Sorry, but Victoria's blue whatever outfit looked like a costume from the original "Star Trek" series. Ick! And she was on the top? Unbelievable.

Deedles said...

The safe's are kind of drab. At least the tops and bottoms had color! Now Victoria's outfit would've looked good in another color. Perhaps, effing magenta?
Sergio should probably get into murals and graffiti art instead of fashion.

Unknown said...

Was looking fo your tribute to makeup artist Scott Patric who died last week.

BootsandBraids said...

I thought Line of the Night was Geoffrey, in describing his family's military background, as "Family trait of murder and death". Also, last week Sergio described his style as designing for old ladies. Now he says he's a political designer. Can't wait to see what his excuse is next week. I thought he came across as less political and more like having a breakdown, but he sure was quick to turn off the waterworks and gain composure when the judges pointed out they’d have to judge him on fashion.

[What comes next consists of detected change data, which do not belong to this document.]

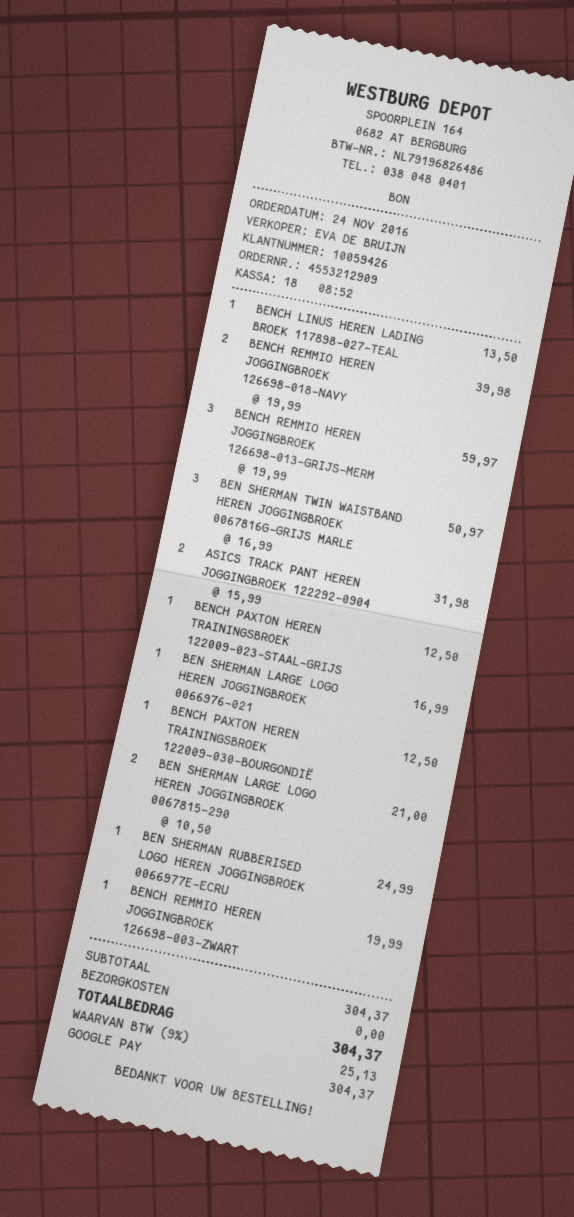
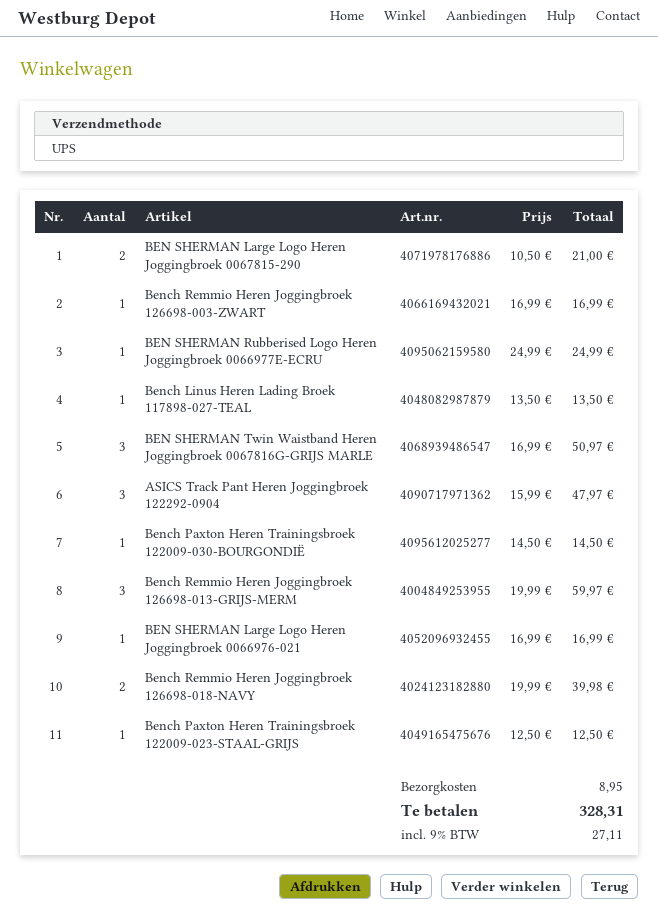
ASICS TRACK PANT HEREN JOGGINGBROEK 122292-0904: 2 x 15.99 = 31.98 -> 3 x 15.99 = 47.97
BENCH PAXTON HEREN TRAININGSBROEK 122009-030-BOURGONDIË: 1 x 12.50 = 12.50 -> 1 x 14.50 = 14.50
BENCH REMMIO HEREN JOGGINGBROEK 126698-003-ZWART: 1 x 19.99 = 19.99 -> 1 x 16.99 = 16.99
shipping: 0.00 -> 8.95
tax: 9% = 25.13 -> 9% = 27.11
total: 304.37 -> 328.31

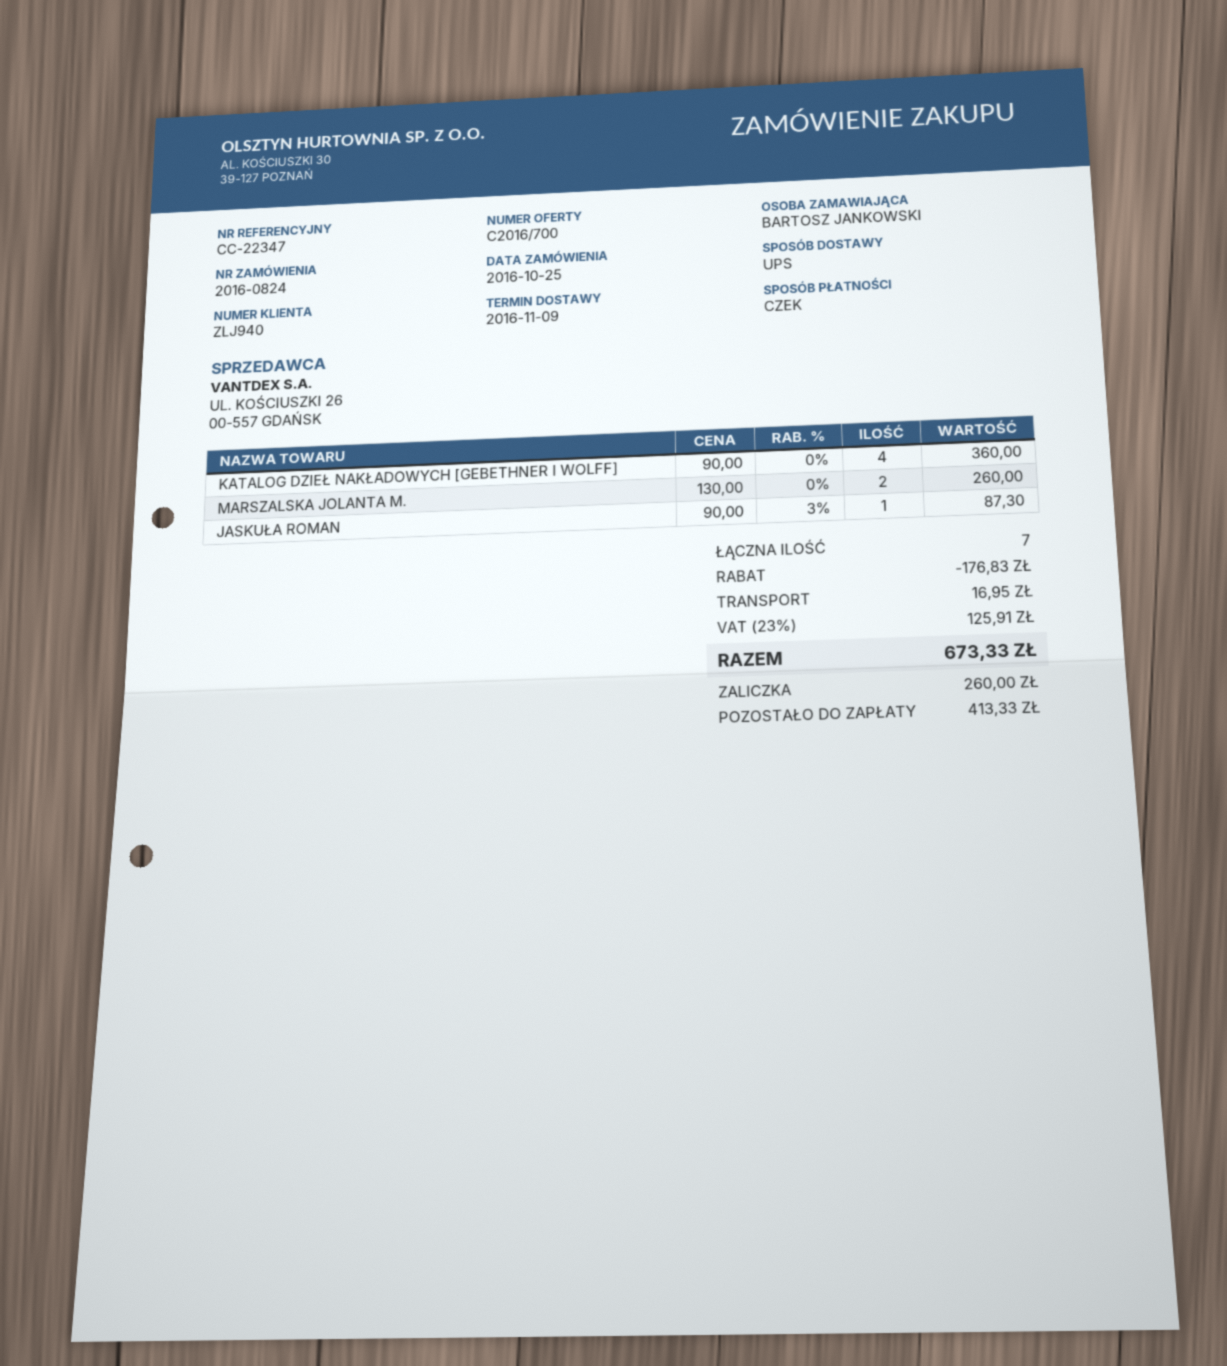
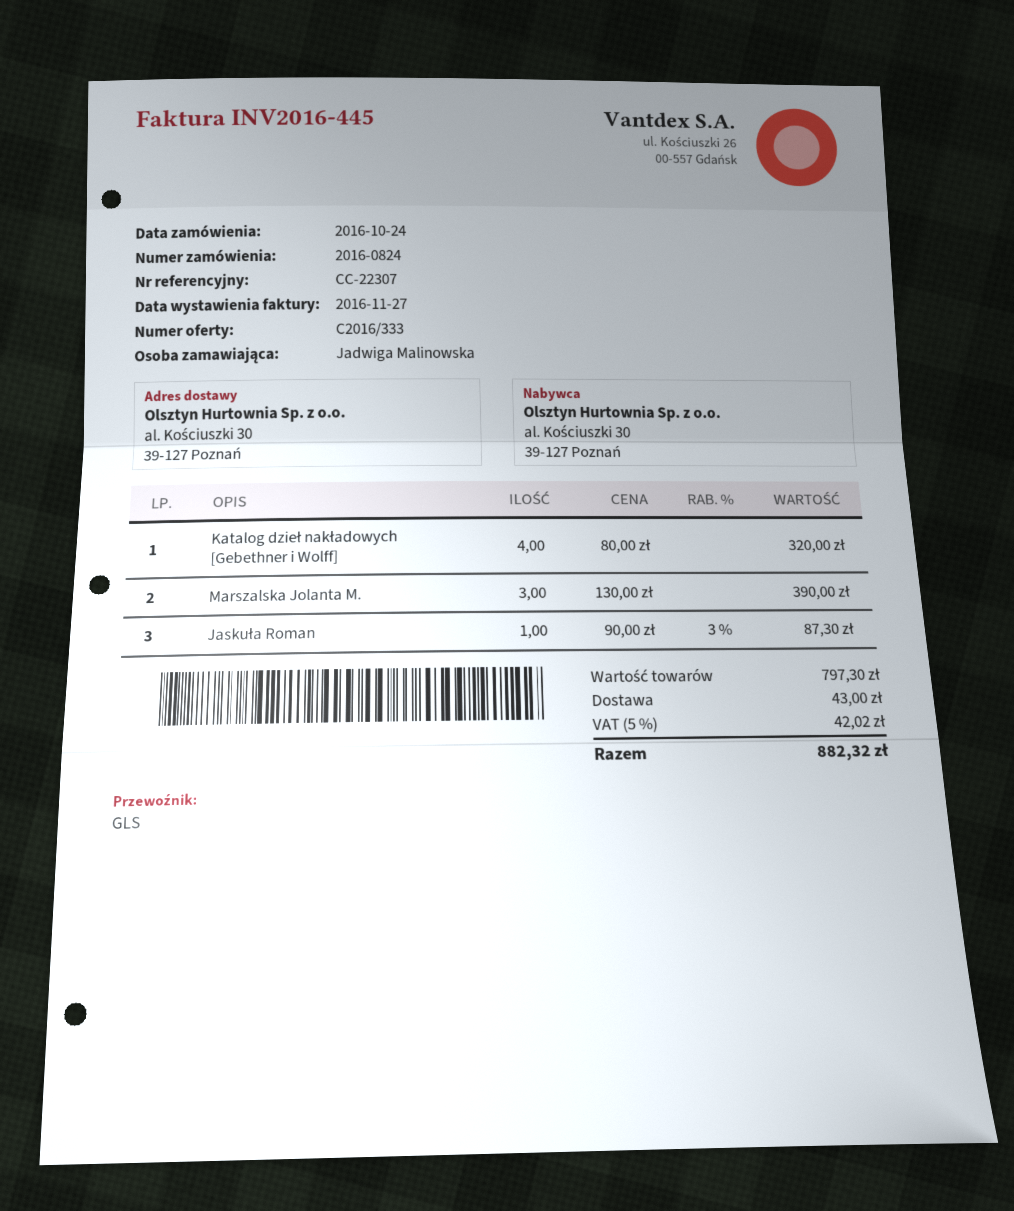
quote number: C2016/700 -> C2016/333
order date: 2016-10-25 -> 2016-10-24
reference: CC-22347 -> CC-22307
ordered by: BARTOSZ JANKOWSKI -> Jadwiga Malinowska
shipping method: UPS -> GLS
KATALOG DZIEŁ NAKŁADOWYCH [GEBETHNER I WOLFF]: 4 x 90.00 = 360.00 -> 4 x 80.00 = 320.00
MARSZALSKA JOLANTA M.: 2 x 130.00 = 260.00 -> 3 x 130.00 = 390.00
discount: 176.83 -> none
shipping: 16.95 -> 43.00
tax: 23% = 125.91 -> 5% = 42.02
total: 673.33 -> 882.32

Sixpence Notthewiser said...

Darn. I have to find this one too now. YouTube has some highlights but now that I read your review I wanna watch the whole thing!


Bob said...

Girl can sew but, wow, what a d-I-saster.

I think because it was so well-made?

Don't magenta with me!!!~!!

I readthat. So sad.

Dang! I remember that one, but forgot to add it!
Sergio just seems like a fake to me.

It was kind of a salute to some hot messes up there!